WHAT YOU NEED TO DO
Exclude the pictures, then restate exactly each line of the data below from the first through the line containing "http://mbed.org/users/Just4pLeisure/not ... t4trionic/".

[[ DATA, beginning ]]

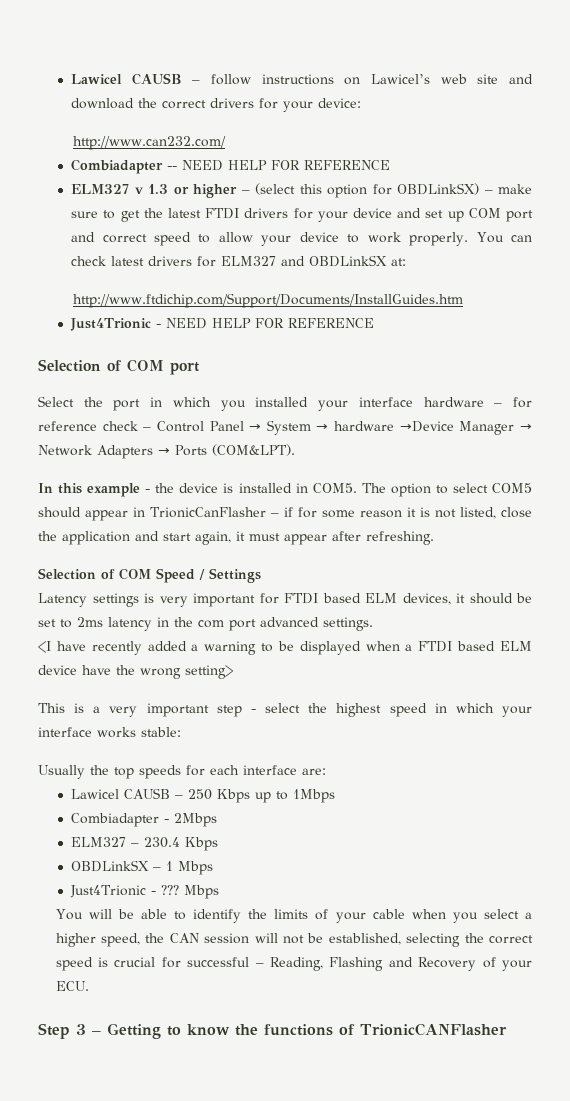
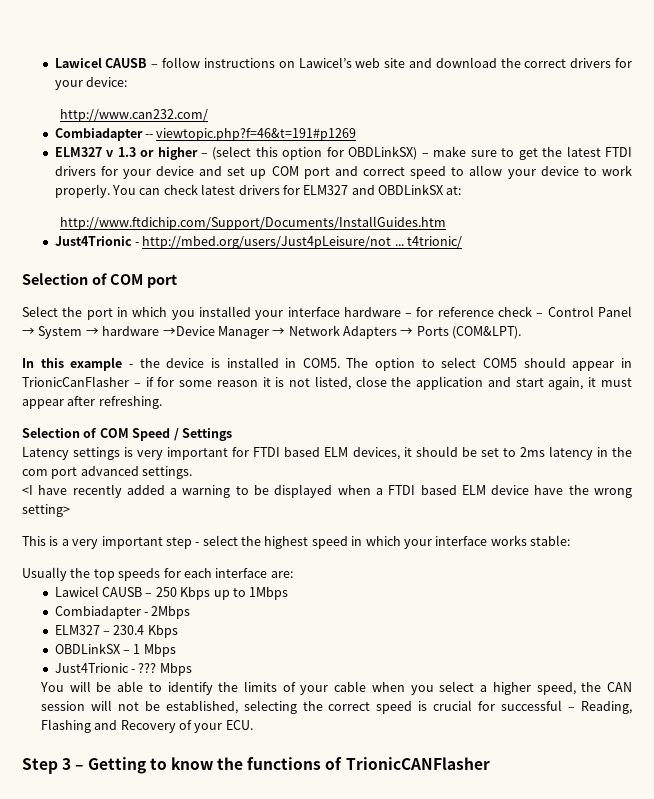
- Combiadapter -- NEED HELP FOR REFERENCE
+ Combiadapter -- viewtopic.php?f=46&t=191#p1269
- Just4Trionic - NEED HELP FOR REFERENCE
+ Just4Trionic - http://mbed.org/users/Just4pLeisure/not ... t4trionic/

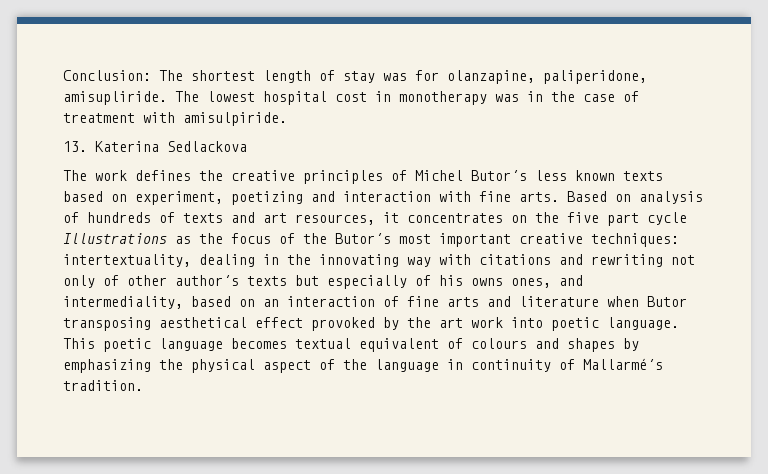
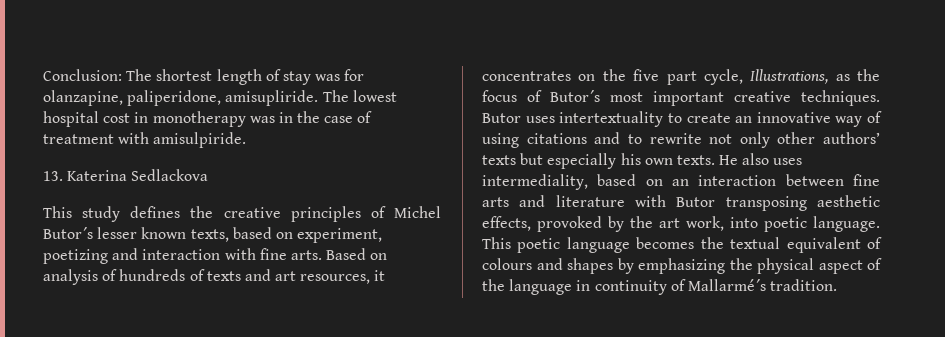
- The work defines the creative principles of Michel Butor´s less known texts based on experiment, poetizing and interaction with fine arts. Based on analysis of hundreds of texts and art resources, it concentrates on the five part cycle Illustrations as the focus of the Butor´s most important creative techniques: intertextuality, dealing in the innovating way with citations and rewriting not only of other author´s texts but especially of his owns ones, and intermediality, based on an interaction of fine arts and literature when Butor transposing aesthetical effect provoked by the art work into poetic language.
+ This study defines the creative principles of Michel Butor´s lesser known texts, based on experiment, poetizing and interaction with fine arts. Based on analysis of hundreds of texts and art resources, it concentrates on the five part cycle, Illustrations, as the focus of Butor´s most important creative techniques. Butor uses intertextuality to create an innovative way of using citations and to rewrite not only other authors’ texts but especially his own texts. He also uses intermediality, based on an interaction between fine arts and literature with Butor transposing aesthetic effects, provoked by the art work, into poetic language.
- This poetic language becomes textual equivalent of colours and shapes by emphasizing the physical aspect of the language in continuity of Mallarmé´s tradition.
+ This poetic language becomes the textual equivalent of colours and shapes by emphasizing the physical aspect of the language in continuity of Mallarmé´s tradition.

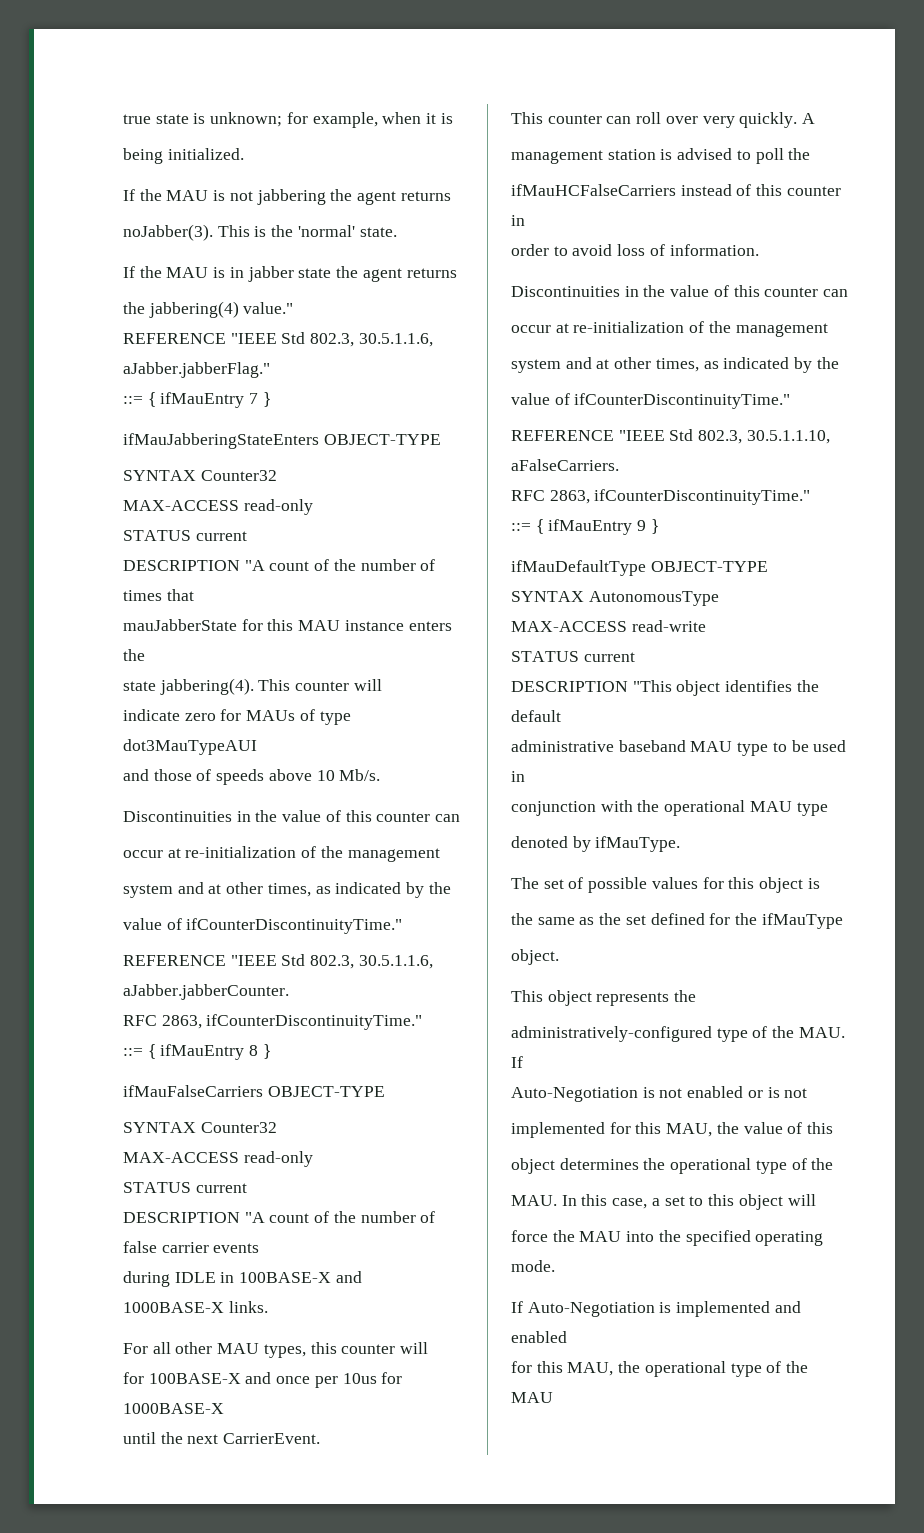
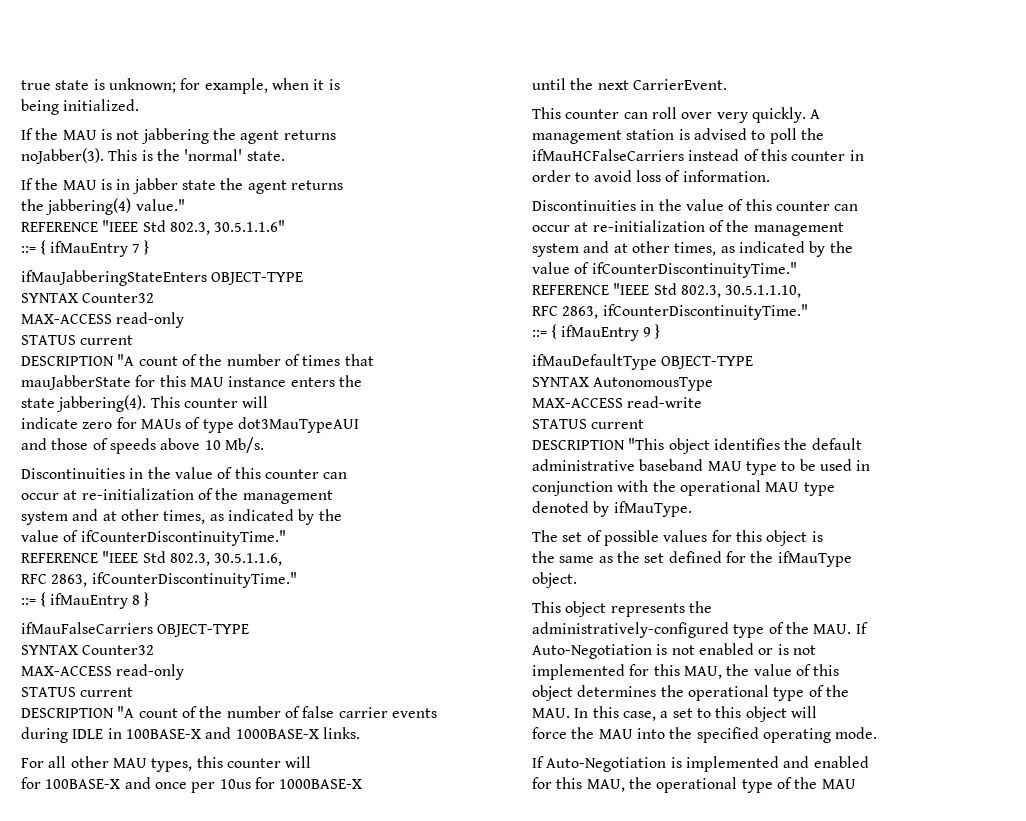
- REFERENCE "IEEE Std 802.3, 30.5.1.1.6, aJabber.jabberFlag."
+ REFERENCE "IEEE Std 802.3, 30.5.1.1.6"
- REFERENCE "IEEE Std 802.3, 30.5.1.1.6, aJabber.jabberCounter.
+ REFERENCE "IEEE Std 802.3, 30.5.1.1.6,
- REFERENCE "IEEE Std 802.3, 30.5.1.1.10, aFalseCarriers.
+ REFERENCE "IEEE Std 802.3, 30.5.1.1.10,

[[ DATA, end ]]

ANSWER SECTION
- Combiadapter -- NEED HELP FOR REFERENCE
+ Combiadapter -- viewtopic.php?f=46&t=191#p1269
- Just4Trionic - NEED HELP FOR REFERENCE
+ Just4Trionic - http://mbed.org/users/Just4pLeisure/not ... t4trionic/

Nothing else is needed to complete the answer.